The method enhances luminance uniformity in a display panel by compensating for variations in sub-pixel brightness. The display panel contains multiple sub-pixels of the same color, and the method addresses inconsistencies in their luminance output. An automated optical inspection (AOI) system measures the luminance of each sub-pixel when driven by different predetermined luminance codes, generating a set of data points for each sub-pixel. Each data point consists of a luminance code and the corresponding measured luminance value. A computer device then generates a first polynomial function representing a reference curve that describes the ideal relationship between luminance codes and luminance values. For each sub-pixel, the method calculates second reference data points, which represent the difference between the reference luminance values and the actual measured luminance values for each code. Curve fitting is applied to these second reference data points to derive a second polynomial function for each sub-pixel. The method combines the first and second polynomial functions to create a data-points fitting function for each sub-pixel. This function is used to perform a demura operation on pre-demura image frame data, adjusting the input data to compensate for luminance variations. The corrected post-demura image frame data is then displayed on the panel, resulting in improved luminance uniformity across the sub-pixels. The approach ensures consistent brightness across the display by dynamically adjusting for sub-pixel-specific deviations.
2. The method of claim 1 , wherein the first polynomial function has a degree of N, and the second polynomial function has a degree of M, where M≤N.
This invention relates to a method for processing polynomial functions in a computational system, addressing the need for efficient and accurate polynomial evaluation and manipulation.
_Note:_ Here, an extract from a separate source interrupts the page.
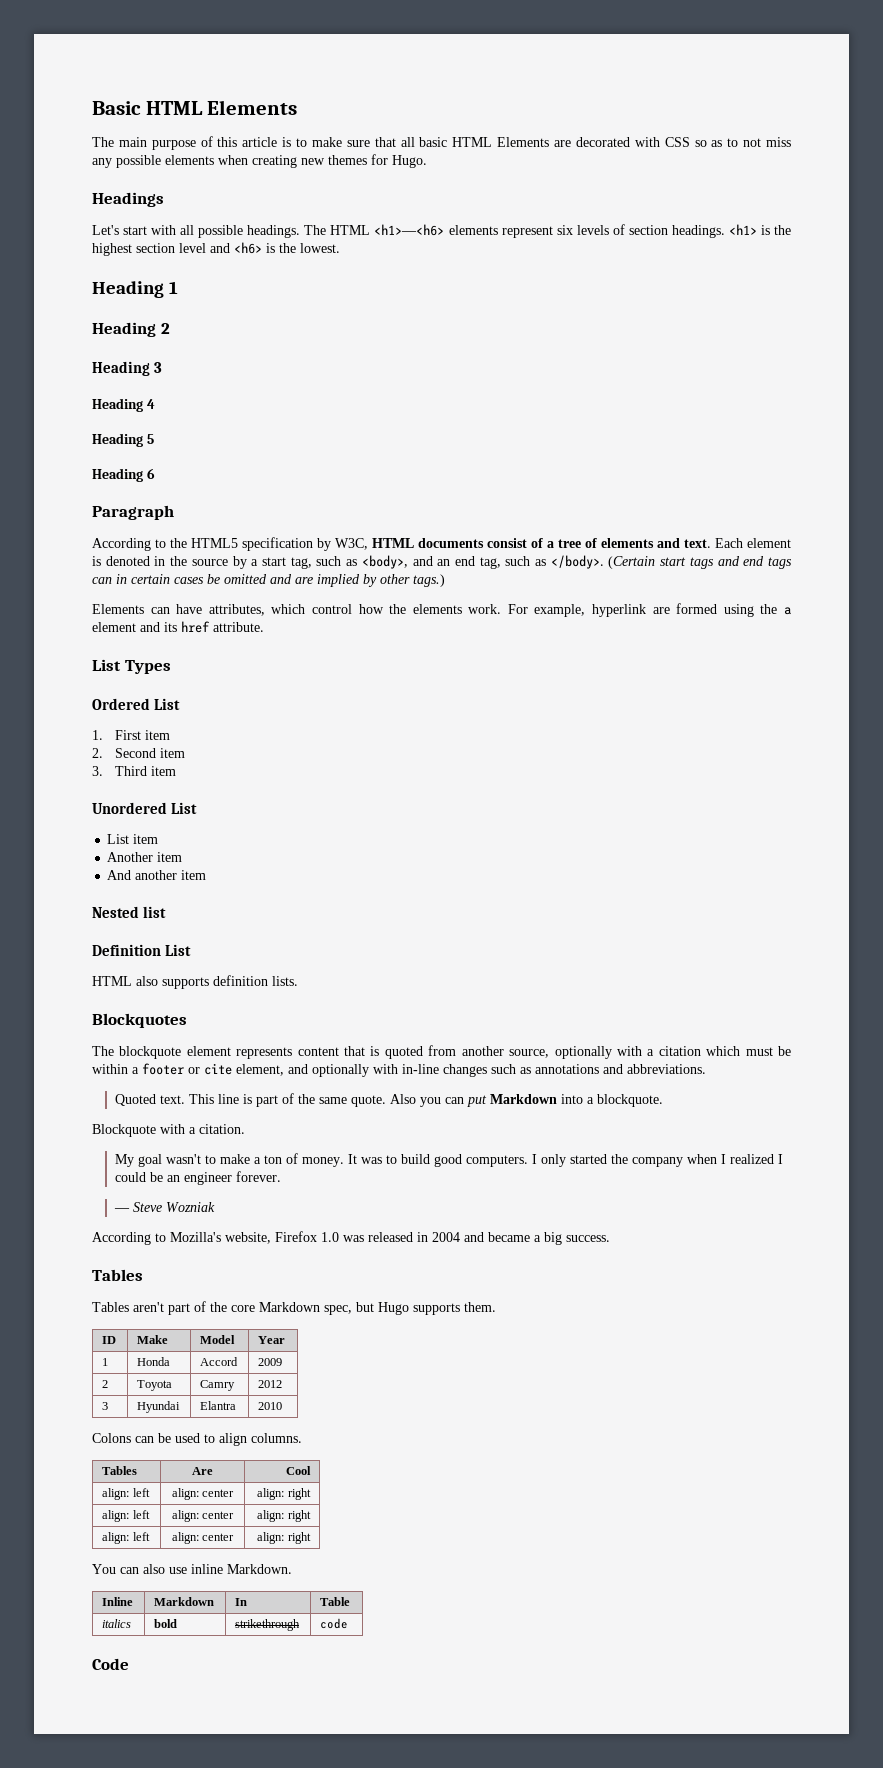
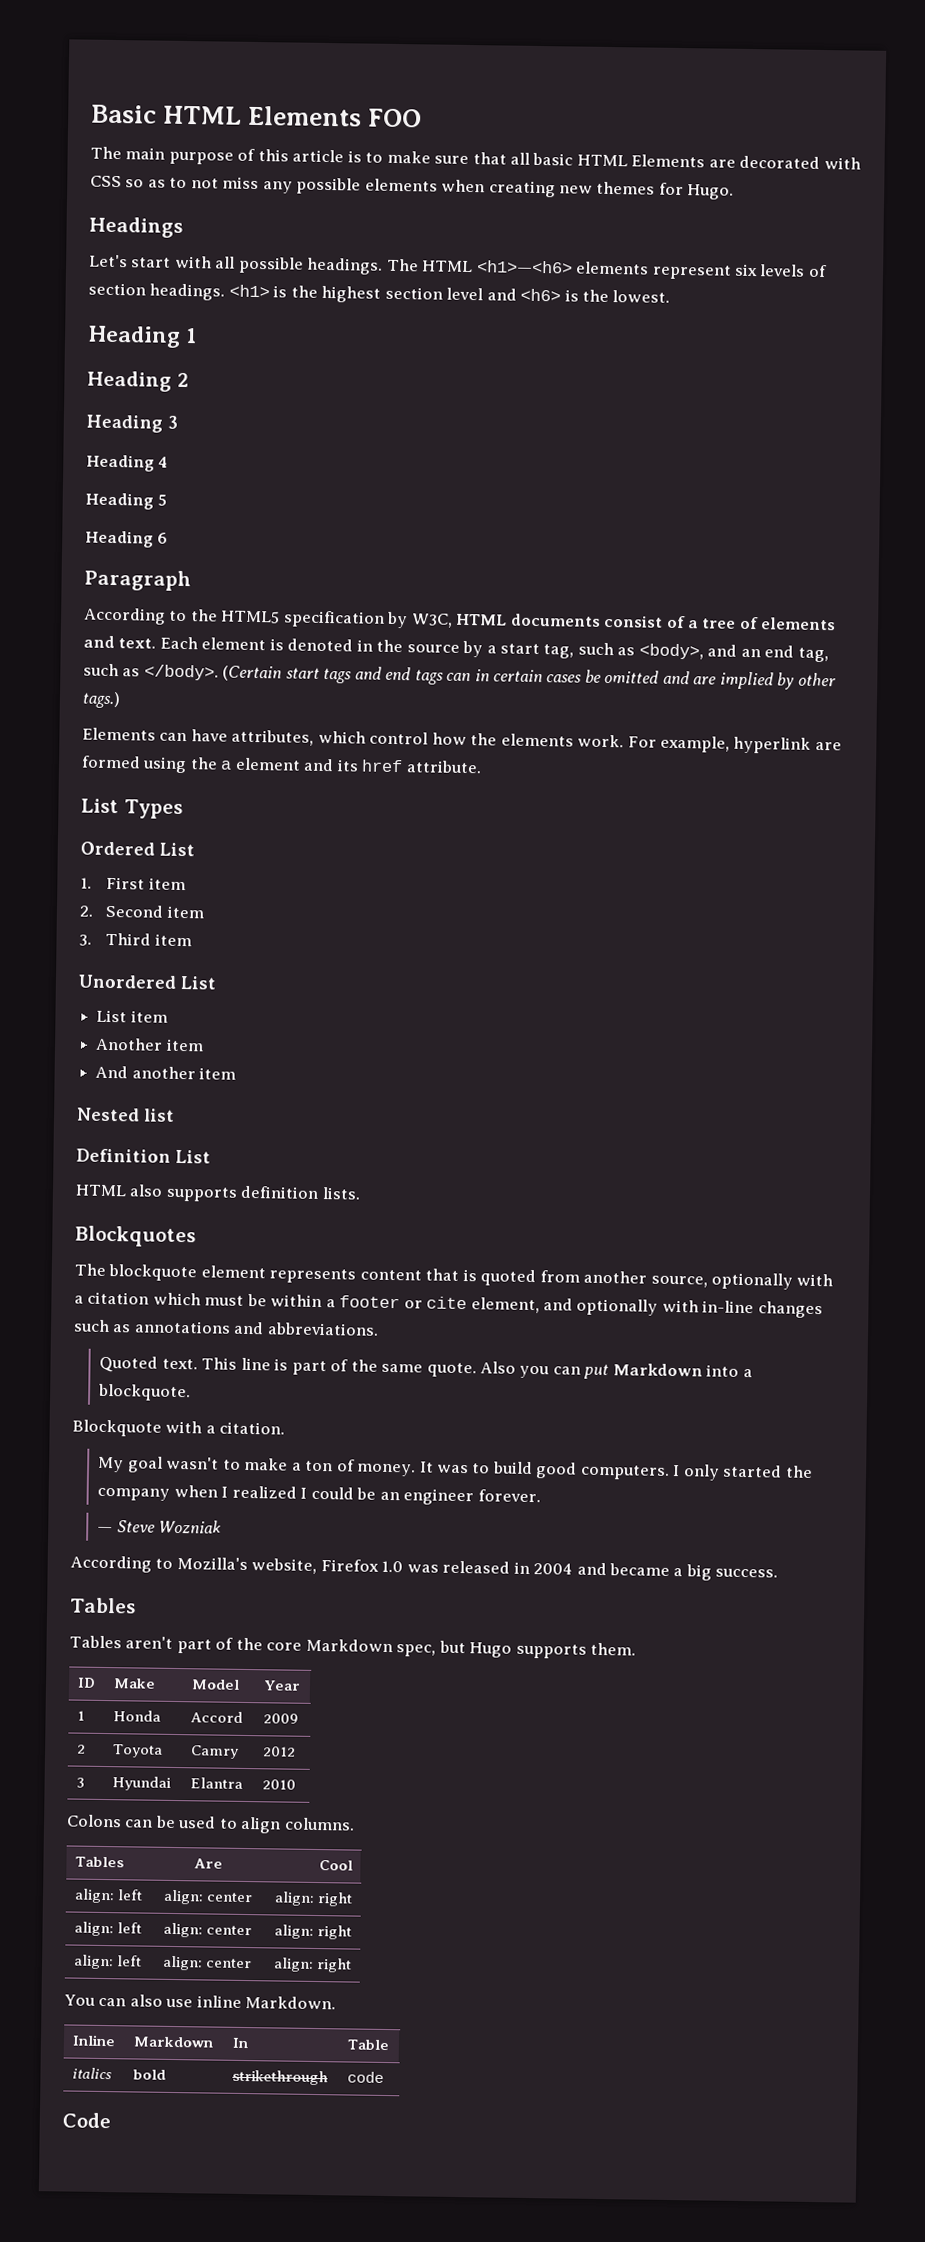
- Basic HTML Elements
+ Basic HTML Elements FOO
The method involves using two polynomial functions, where the first polynomial has a degree of N and the second polynomial has a degree of M, with M being less than or equal to N. The method ensures that the second polynomial can be accurately represented or processed in relation to the first polynomial, which is useful in applications such as numerical analysis, signal processing, and computational mathematics. The approach allows for efficient computation, storage, and transformation of polynomial functions, particularly when dealing with higher-degree polynomials. The method may include steps for evaluating, interpolating, or transforming the polynomials, ensuring that the relationship between the degrees of the two polynomials is maintained. This ensures computational stability and accuracy in various mathematical and engineering applications. The invention is particularly useful in scenarios where polynomial functions of different degrees need to be compared, combined, or optimized.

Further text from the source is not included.